User interface change data
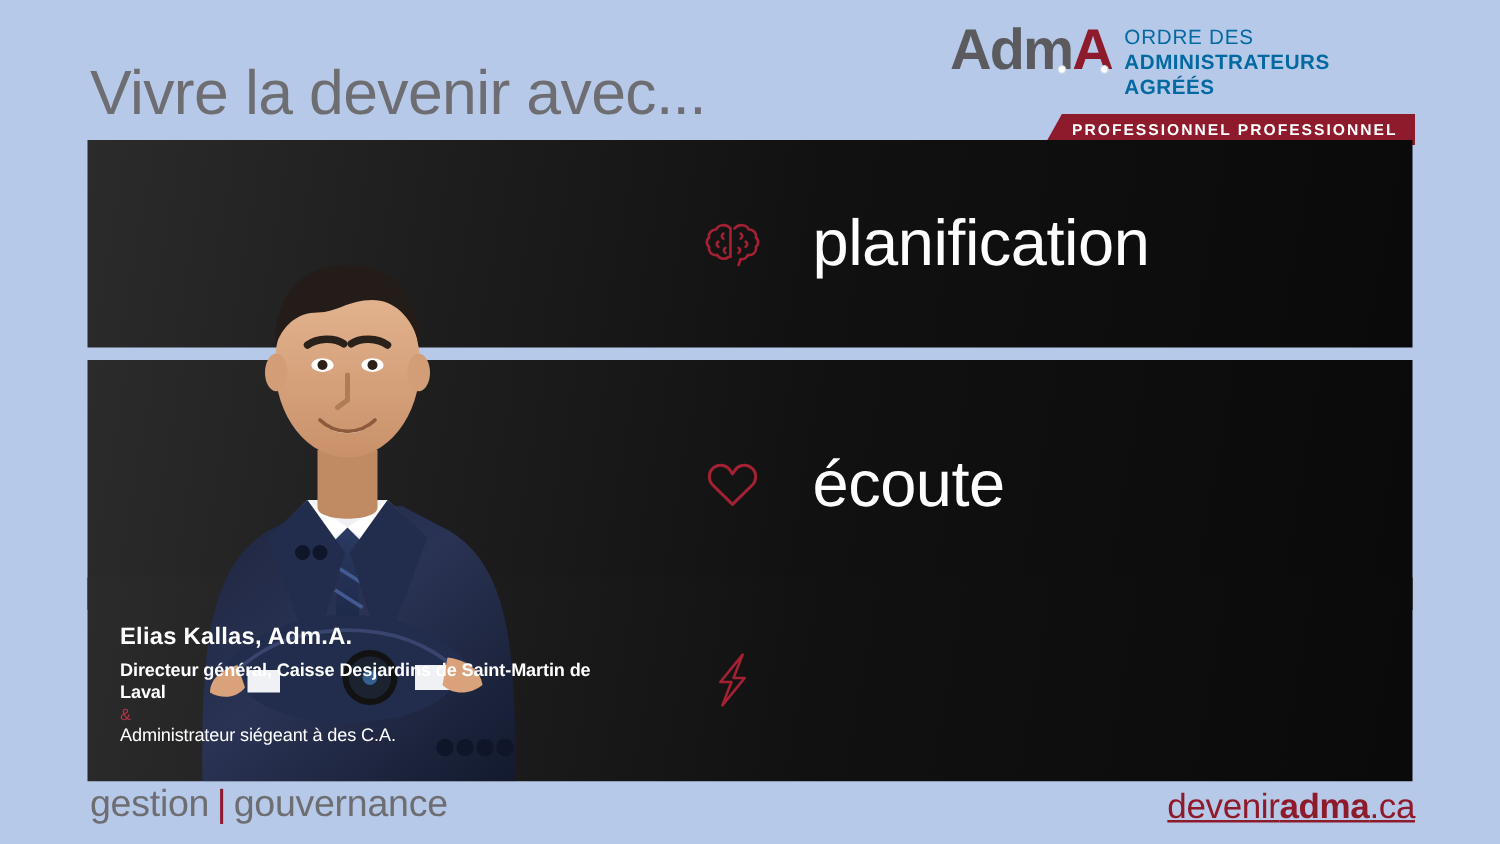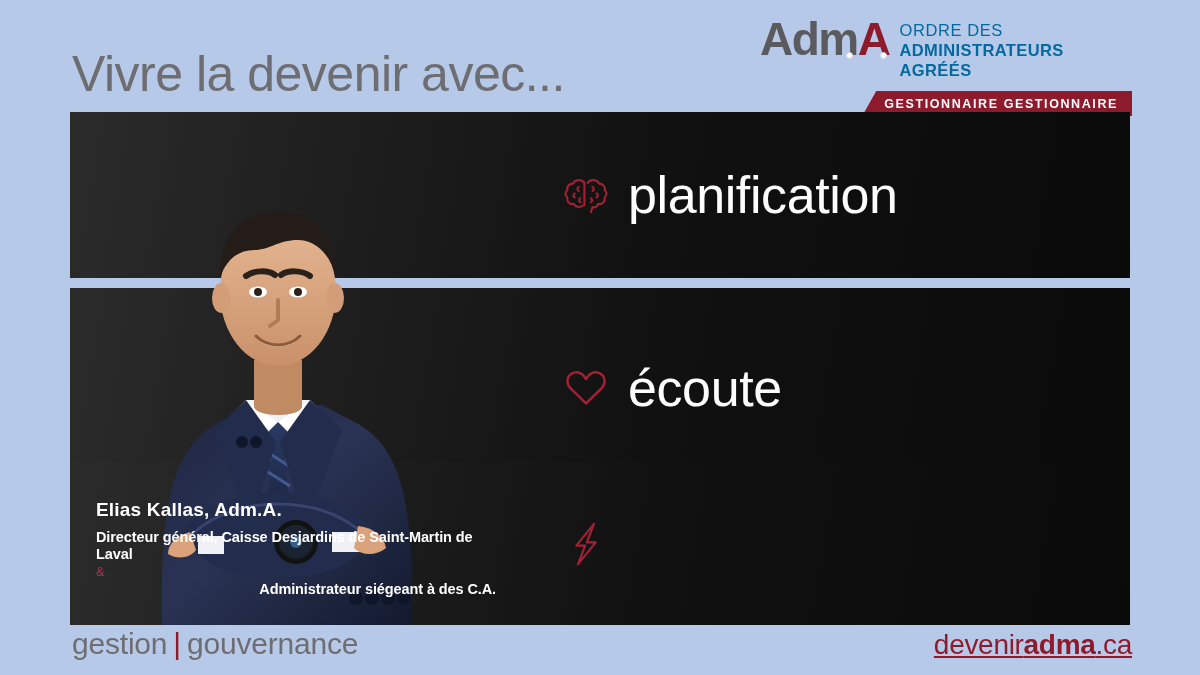--- a/index.html
+++ b/index.html
@@ -121,7 +121,7 @@
         <div class="l2">ADMINISTRATEURS AGRÉÉS</div>
       </div>
     </div>
-    <div class="logo-banner">GESTIONNAIRE GESTIONNAIRE</div>
+    <div class="logo-banner">PROFESSIONNEL PROFESSIONNEL</div>
   </div>
 
   <div class="band b1">

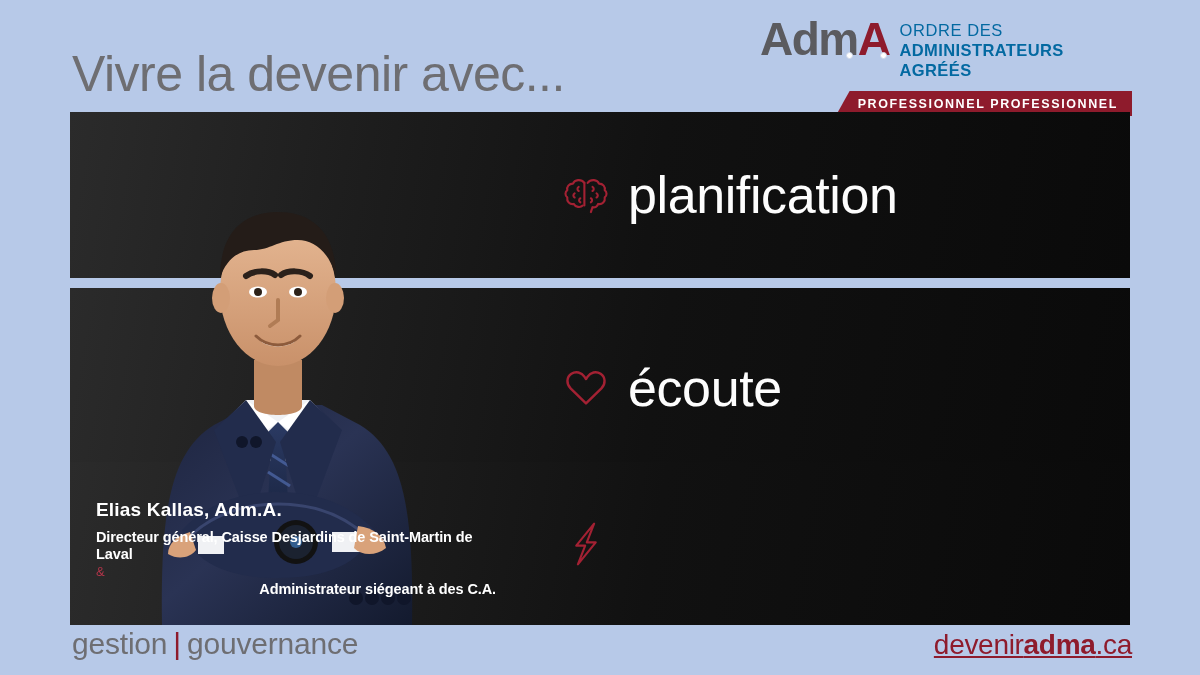--- a/index.html
+++ b/index.html
@@ -64,7 +64,7 @@
 
   .kw-row{
     position:absolute;left:490px;top:0;bottom:0;
-    display:flex;align-items:center;gap:16px;
+    display:flex;align-items:center;gap:38px;
   }
   .kw-icon{width:52px;height:52px;display:block;flex:0 0 auto;}
   .kw-text{

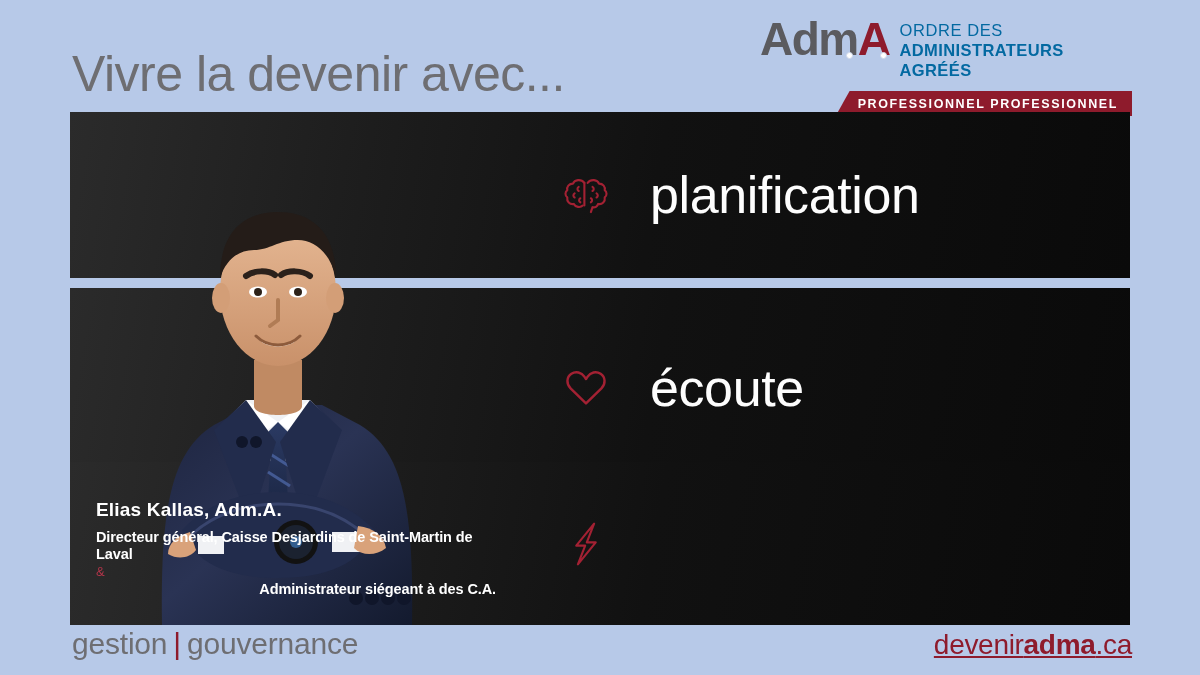--- a/index.html
+++ b/index.html
@@ -87,7 +87,7 @@
   .credit .cname{font-size:19px;font-weight:700;letter-spacing:0.2px;line-height:1.1;}
   .credit .crole{font-size:14.5px;font-weight:700;letter-spacing:-0.1px;margin-top:8px;line-height:1.15;}
   .credit .camp{font-size:13px;color:#b3354a;margin-top:3px;line-height:1;}
-  .credit .crole2{font-size:14.5px;font-weight:700;letter-spacing:-0.1px;margin-top:3px;line-height:1.15;text-align:right;}
+  .credit .crole2{font-size:14.5px;font-weight:400;letter-spacing:-0.1px;margin-top:3px;line-height:1.15;}
 
   
   .footer-left{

Try it:
Print the records above again exactly. Leave out the images.

Completed task:
--- a/index.html
+++ b/index.html
@@ -121,7 +121,7 @@
         <div class="l2">ADMINISTRATEURS AGRÉÉS</div>
       </div>
     </div>
-    <div class="logo-banner">GESTIONNAIRE GESTIONNAIRE</div>
+    <div class="logo-banner">PROFESSIONNEL PROFESSIONNEL</div>
   </div>
 
   <div class="band b1">

--- a/index.html
+++ b/index.html
@@ -64,7 +64,7 @@
 
   .kw-row{
     position:absolute;left:490px;top:0;bottom:0;
-    display:flex;align-items:center;gap:16px;
+    display:flex;align-items:center;gap:38px;
   }
   .kw-icon{width:52px;height:52px;display:block;flex:0 0 auto;}
   .kw-text{

--- a/index.html
+++ b/index.html
@@ -87,7 +87,7 @@
   .credit .cname{font-size:19px;font-weight:700;letter-spacing:0.2px;line-height:1.1;}
   .credit .crole{font-size:14.5px;font-weight:700;letter-spacing:-0.1px;margin-top:8px;line-height:1.15;}
   .credit .camp{font-size:13px;color:#b3354a;margin-top:3px;line-height:1;}
-  .credit .crole2{font-size:14.5px;font-weight:700;letter-spacing:-0.1px;margin-top:3px;line-height:1.15;text-align:right;}
+  .credit .crole2{font-size:14.5px;font-weight:400;letter-spacing:-0.1px;margin-top:3px;line-height:1.15;}
 
   
   .footer-left{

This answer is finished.